20S Proteasome α3 Inhibitors
The class of 20S Proteasome α3 inhibitors presents a diverse repertoire of chemicals that intricately modulate the functional activity of the 20S proteasome α3 subunit. Within this category, Bortezomib and Carfilzomib emerge as direct inhibitors, binding to the β5 subunit of the proteasome. By doing so, they not only inhibit proteasomal activity but also induce apoptosis. Expanding the scope, MG-132, ONX-0914, Delanzomib, Marizomib, Oprozomib, KZR-616, and PR-924 exhibit their inhibitory effects by targeting specific catalytic sites within the 20S proteasome. Whether acting directly or indirectly, these inhibitors disrupt proteasome activity, contributing to the disruption of cellular protein homeostasis. Ginkgolic Acid offers a unique perspective, showcasing reversible inhibition, adding a layer of intricacy to the array of inhibitory mechanisms.

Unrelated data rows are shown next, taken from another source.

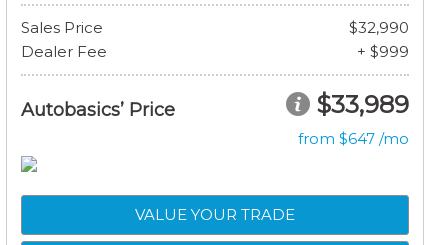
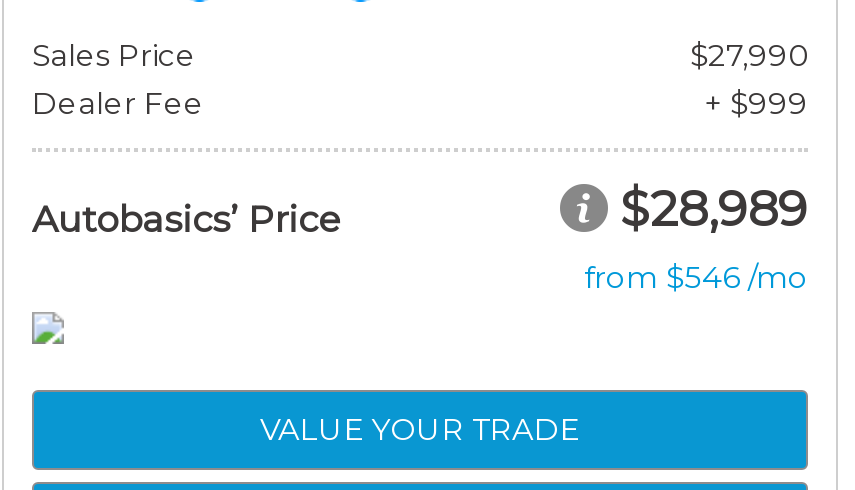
- $32,990
+ $27,990

- $33,989
+ $28,989

- from $647 /mo
+ from $546 /mo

The indirect modulation of the 20S proteasome is exemplified by Ritonavir and Celastrol. These compounds underscore the multifaceted nature of proteasome regulation, influencing its activity through pathways that extend beyond direct binding to catalytic sites. Collectively, this array of inhibitors contributes significantly to our understanding of the intricate network governing cellular protein turnover. In essence, the multifaceted mechanisms employed by these inhibitors highlight the complexity of proteasomal regulation. Their diverse modes of action, from direct binding to catalytic sites to indirect modulation of cellular pathways, enrich our understanding of the intricate processes governing protein homeostasis.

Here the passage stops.